3     Minimally Deviating Decisions

This section discusses decision criteria. Meeting goals is crucial in rational decision
selection, but it does not always allow to discriminate amongst decisions, and more
importantly it ignores other factors in decision making: the presence of “redundant”
attributes, illustrated below.

Example 2. (Example 1 continued.) With respect to the new case No. 355, the decision
problem can be formalised as df in which D = {d1 , · · · , d10 }, A = {a1 , · · · , a9 }, G =
{g1 , g2 , g3 } (where g1 , g2 and g3 stand for “older than 18”, “extremely huge amount”

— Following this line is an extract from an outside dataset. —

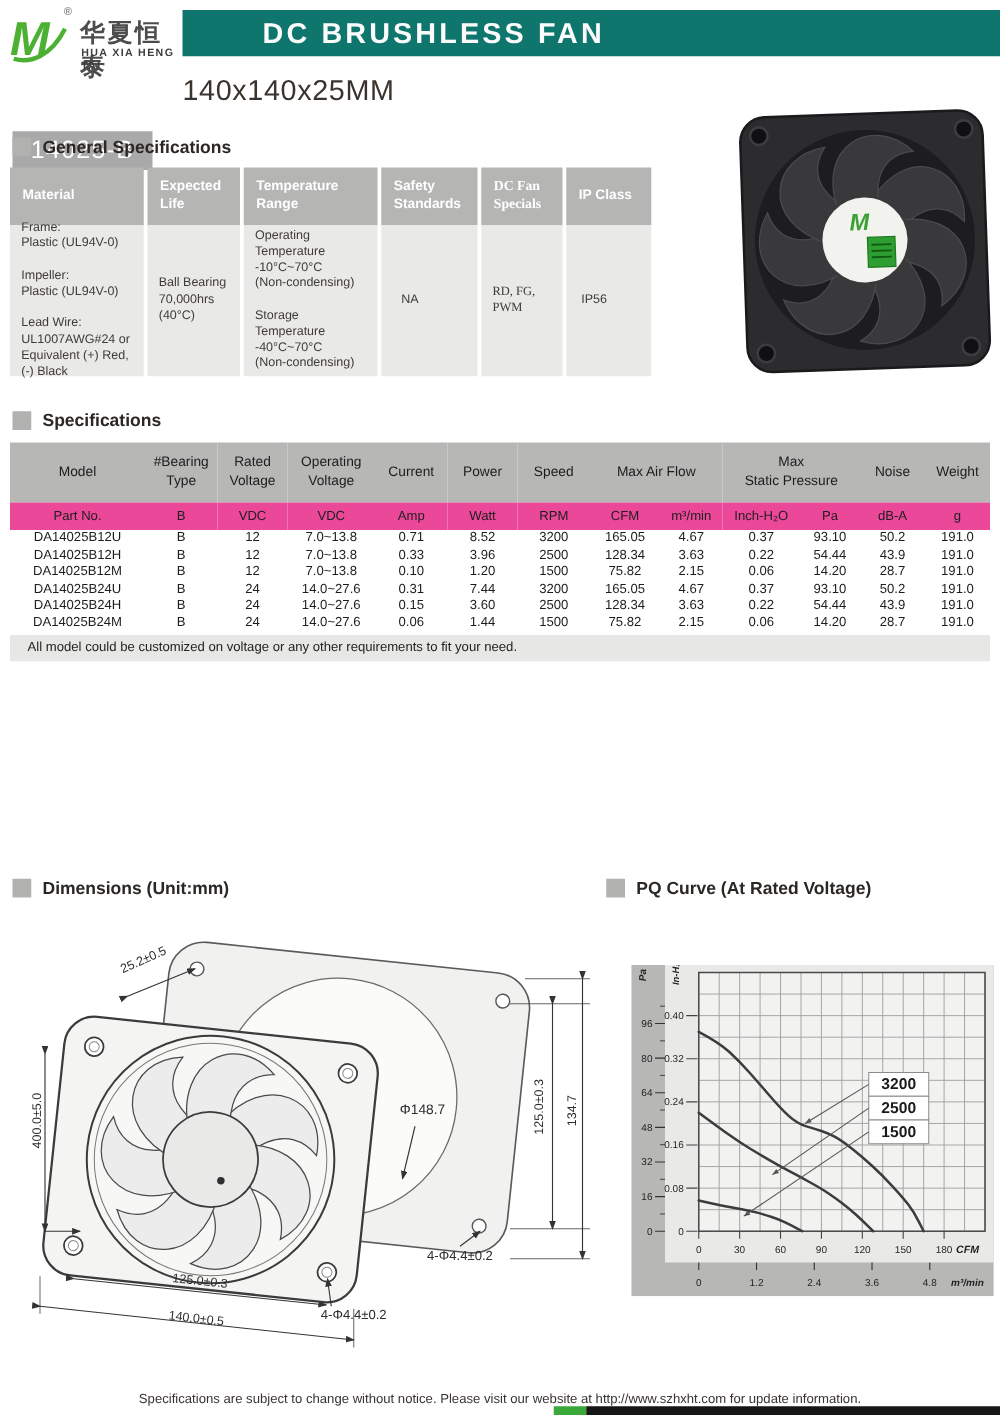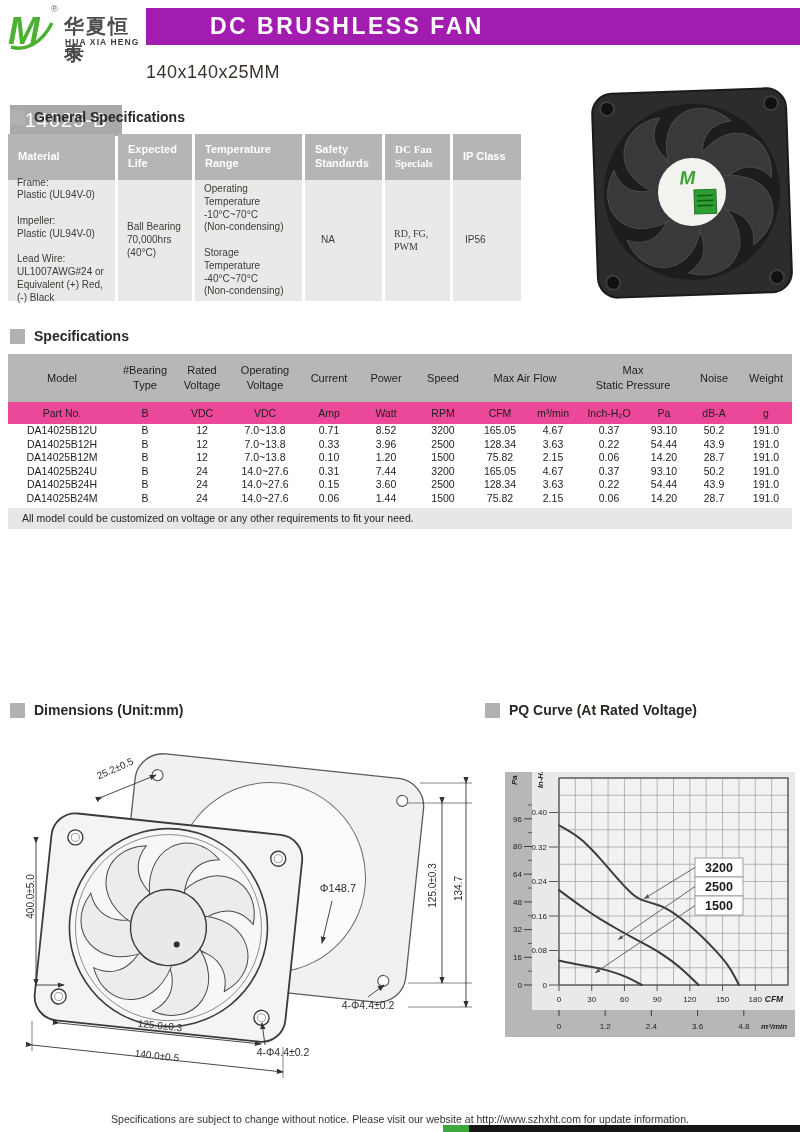"DC BRUSHLESS FAN" .banner { background: #a21caf -> #0f766e }
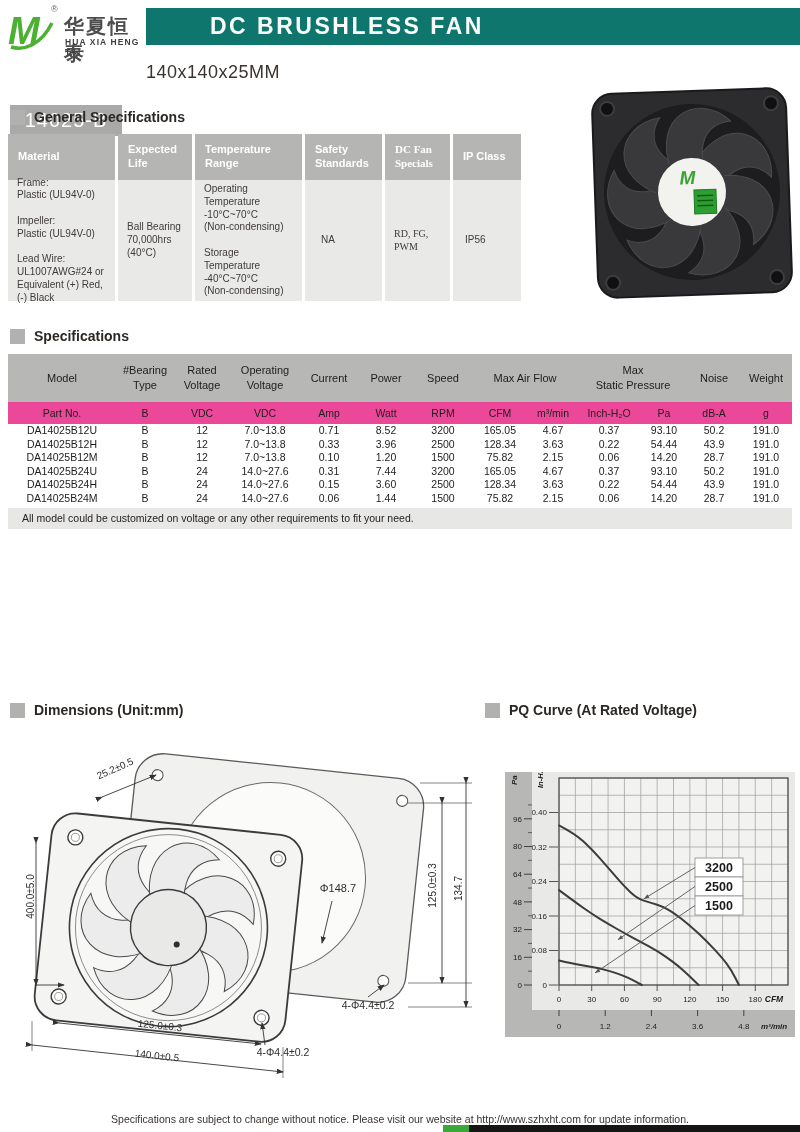"140x140x25MM" .size-label { font-size: 18px -> 23px }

and “goods found”, respectively), DA is adapted from Table 1 (without case No. 355
and sentences) and GA is in Table 2. Then, using the decision function ψs , no strongly
dominant decisions exist. Since both d2 (case No. 97) and d8 (case No. 1962) meet two
goals, i.e., g1 and g2 , they are both weakly dominant and thus equally good according to
the decision function ψw . However, these two cases have different sentences (as shown
in Table 1). But case No. 1962 also has attribute a9 that contributes to no goals and
makes case No. 1962 distinct from our new case. Thus, we can deem case No. 97 more
similar to the new one. This is legitimated by the actual sentence for case No. 355, since
this is the same as the sentence for case No. 97.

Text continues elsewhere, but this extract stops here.